Second, I don't see how "telling a story with a moral" is supposed to work: because either they don't recognise their own behaviour in the story (in which case it's ineffective and a waste of time); or they do recognise that the story is intended as a critique of their own behaviour, in which case how is it any different from an "accusation"?
Third, when we read the suttas we are reading stories about other people. But the dialogs in the suttas tend to be people talking to each other, they're not telling stories or talking about other people. I'm saying that "telling stories and talking about other people" doesn't seem to be the way that people talked to each other in the suttas.
Some of the teaching in the suttas takes the form of asking questions.
Perhaps "asking questions" might be one of the ways to appear less offensive -- instead of imposing your view on someone (e.g. "You are flattering this person"), you are asking for their view, like asking their advice ("Are you flattering this person?"). So perhaps a line of questioning like, "Are you flattering this person? Is that a good idea? Are you worried that might have such-and-such disadvantage?" is a way to have a conversation with the person about your concerns, while being less of an accusation, and more respectful in that it's asking them to share their view instead of imposing your own view.

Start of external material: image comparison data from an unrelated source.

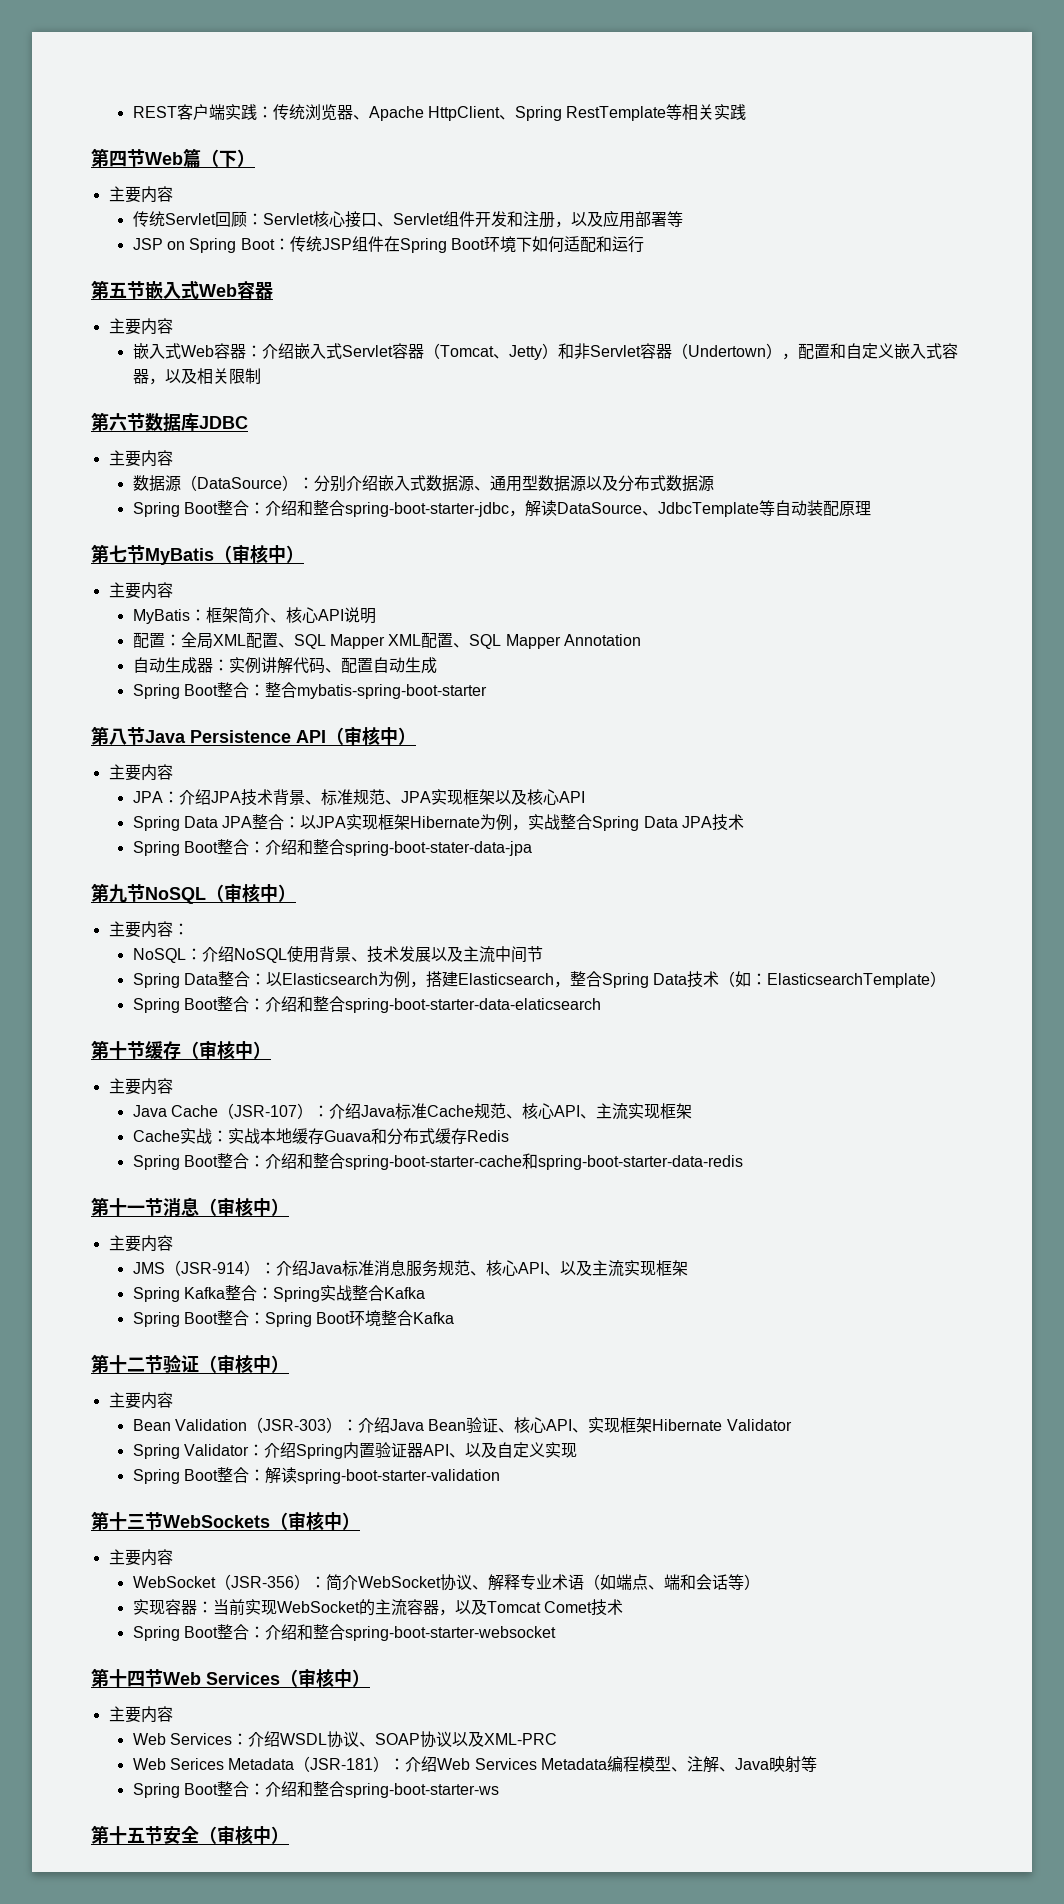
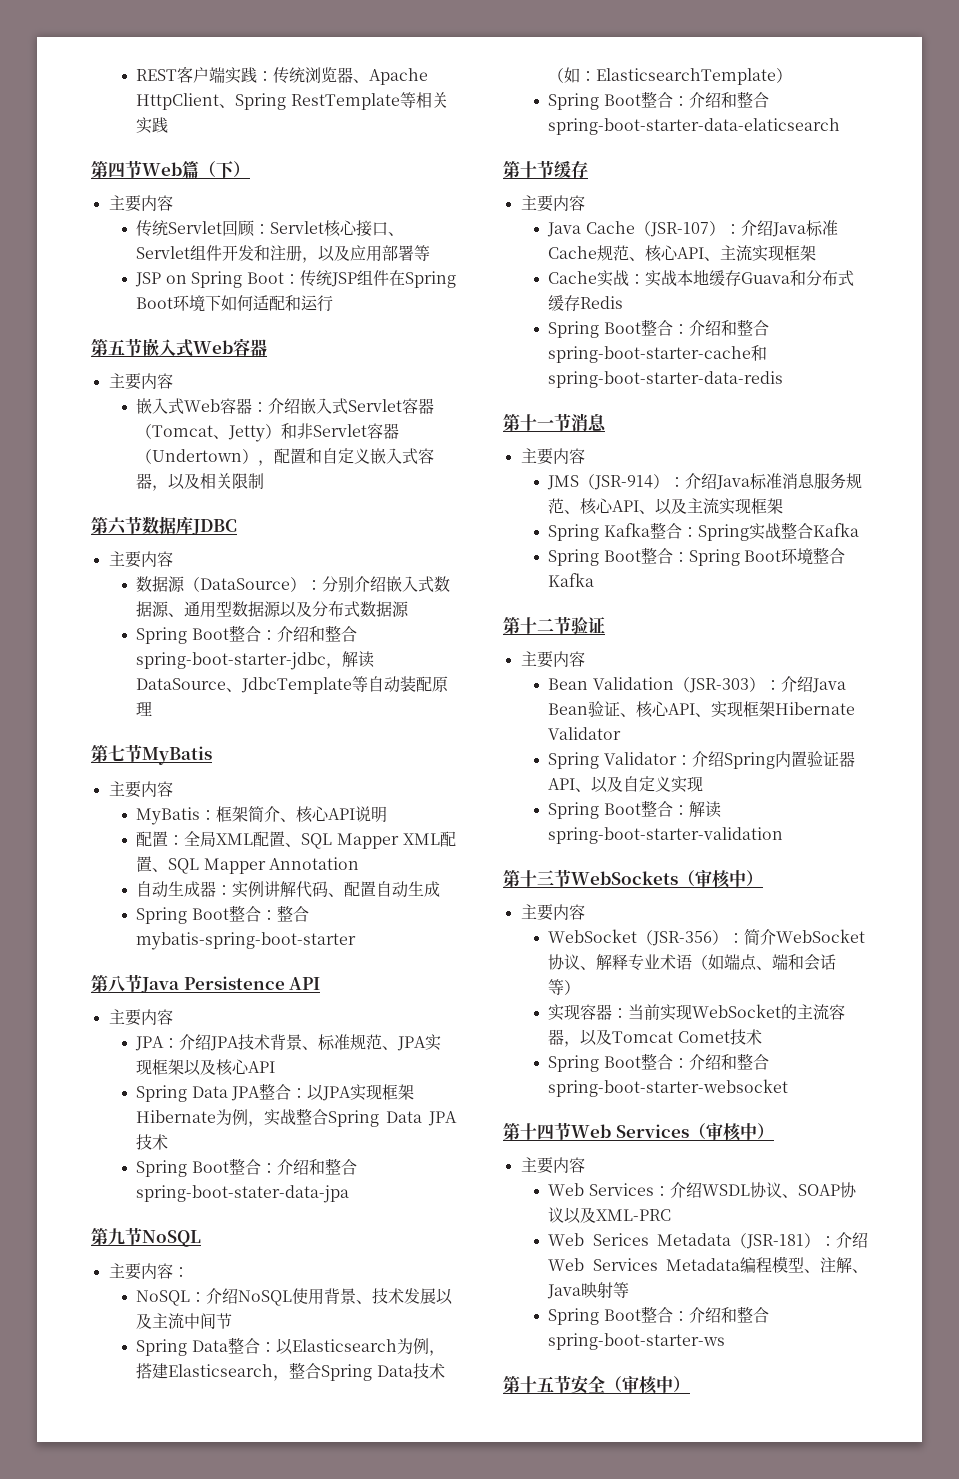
[214,544,304,563] （审核中） -> (212, 755) none
[326,726,416,745] （审核中） -> (321, 983) none
[206,883,296,902] （审核中） -> (201, 1238) none
[181,1040,271,1059] （审核中） -> (588, 169) none
[199,1197,289,1216] （审核中） -> (607, 422) none
[199,1354,289,1373] （审核中） -> (605, 625) none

And if they do answer, maybe avoid using their answer as an excuse to argue with them!
Another way to try to avoid offence is to use "I messages" i.e. talk about "I" -- for example not, "You're wrong to flatter people" (which is a "you" message), not even "Flattery is wrong" (which is still an accusation), but "I am afraid that flattery has such-and-such disadvantage" (which is an "I" message).
And if you're going to tell a story with a moral, then a story based on your own personal experience might be seen as friendlier (and perhaps more truthful) -- "sharing your own experience", for your welfare and for theirs, instead of "moralizing".
See also What is the Buddhist view in Socratic questioning?
on the subject of "asking questions" (and of "teaching by asking questions").
According to AN 4.42 there are a variety of ways to answer questions, and I expect it's done more or less skilfully. Note also AN 5.159 which says teaching should be with the thought of speaking "without exalting oneself or putting other people down", and isn't easy.
The whole topic might be linked to "conceit" -- see Māna (Wikipedia)" and How are 'conceit' and 'identity-view' not the same? -- and difficult to perform well.